Kiser, 215 W.Va. at 411-12, 599 S.E.2d at 834-35. In this case, there simply was no good reason for Dr. Gryska’s change in opinion, and the rejection of his supplemental report as a sham affidavit was proper.
. For example, we approved of an affidavit reflecting a change in an expert's opinion in State ex rel. Krivchenia v. Karl, 215 W.Va. 603, 600 S.E.2d 315 (2004) (per curiam). In Krivchenia, this Court found that the circuit court had erred in granting, in part, a motion in limine to prevent a defense expert from testifying regarding the applicable standard of care. This Court's finding was based on an affidavit in which the expert expressed a view he had previously declined to express. The affidavit was attached to the plaintiff's motion asking the circuit court to reconsider its ruling on the motion in limine. With respect to the affidavit, this Court explained that the expert
stated during his deposition that he did not understand the legal definition of standard of care and, therefore, that he would not render an opinion on the standard of care. However, during the motion for reconsideration, [the expert] submitted an affidavit indicating that, “1 have been advised that standard of care in West Virginia for a physician is ‘what a reasonably prudent physician in the same or similar circumstances would do.’ ” The affidavit stated further that “having been informed of the legal definition of standard of care as it applies to [the defendant doctor], I am of the opinion, as I always have been, that [the defendant] did not deviate from the standard of care in regards to his care and treatment of Jamison Piatt."
Id. at 607-08, 600 S.E.2d at 319-20 (footnote omitted).

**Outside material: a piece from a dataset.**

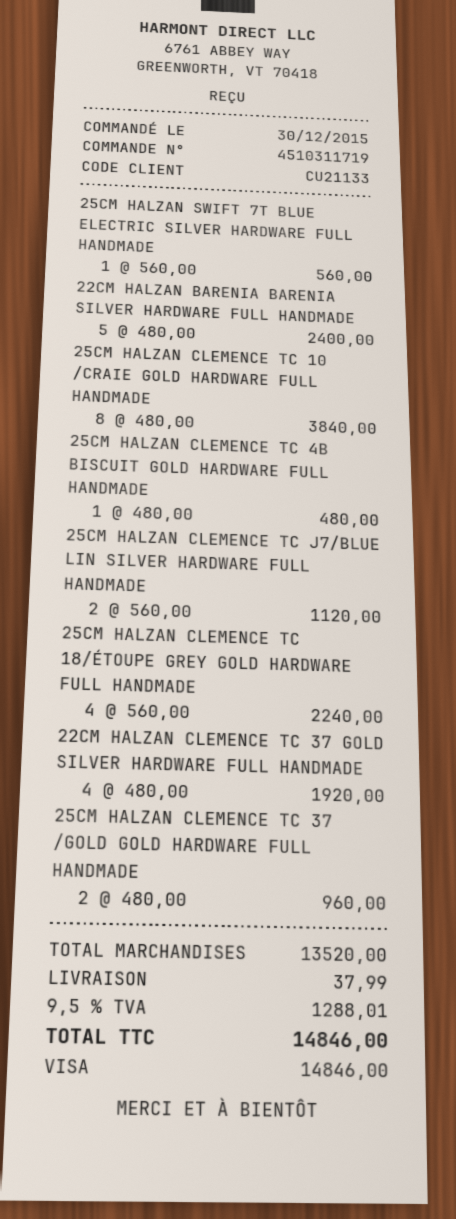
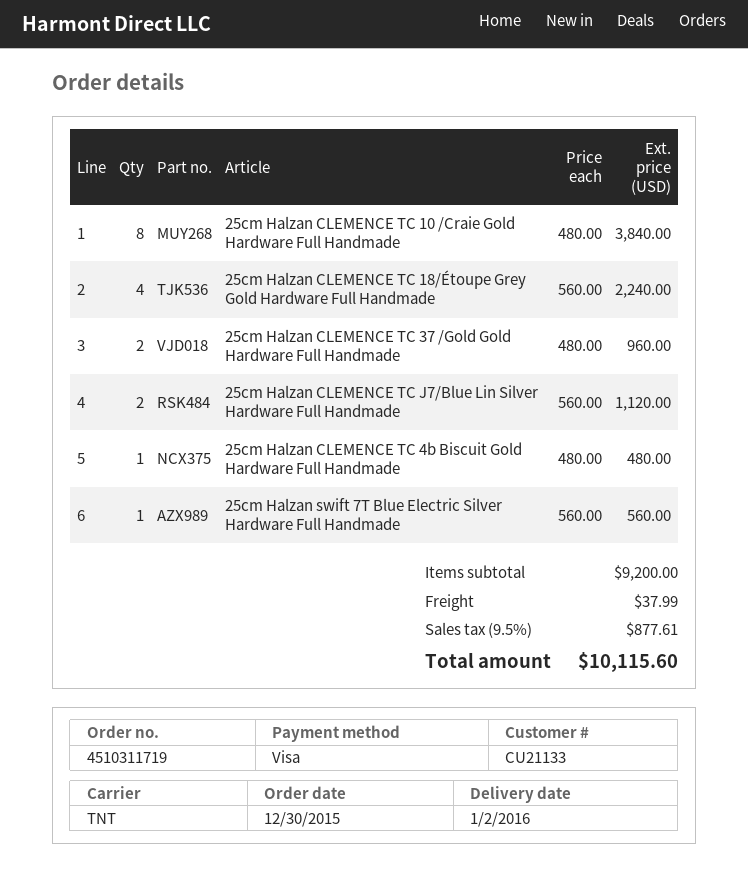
22CM HALZAN BARENIA BARENIA SILVER HARDWARE FULL HANDMADE: 5 x 480.00 = 2400.00 -> none
22CM HALZAN CLEMENCE TC 37 GOLD SILVER HARDWARE FULL HANDMADE: 4 x 480.00 = 1920.00 -> none
subtotal: 13520.00 -> 9200.00
tax: 9.5% = 1288.01 -> 9.5% = 877.61
total: 14846.00 -> 10115.60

. This purpose is clearly demonstrated by Syllabus point 4 of Kiser v. Caudill, which holds that,
[t]o defeat summary judgment, an affidavit that directly contradicts prior deposition testimony is generally insufficient to create a genuine issue of fact for trial, unless the contradiction is adequately explained. To determine whether the witness's explanation for the contradictory affidavit is adequate, the circuit court should examine: (1) Whether the deposition afforded the opportunity for direct and cross-examination of the witness; (2) whether the witness had access to pertinent evidence or information prior to or at the time of his or her deposition, or whether the affidavit was based upon newly discovered evidence not known or available at the time of the deposition; and (3) whether the earlier deposition testimony reflects confusion, lack of recollection or other legitimate lack of clarity that the affidavit justifiably attempts to explain.
215 W.Va. 403, 599 S.E.2d 826 (2004).
. Likewise, in Kiser v. Caudill, 215 W.Va. 403, 599 S.E.2d 826, there was simply no justification for the expert's change in opinion. The expert in Kiser had testified during his deposition that "he only knew the standard of care with regard to tethered spinal cords at the hospital where he was working in 1973, which was the Children’s Hospital in Columbus, Ohio.” 215 W.Va. at 408, 599 S.E.2d at 831. Upon repeated questioning, the expert maintained that he did not possess knowledge of the standard of care at other places during that period of time. Id. Following a motion for summary judgement, however, the expert tendered an affidavit that "completely contradicted his deposition testimony without any explanation.” Id.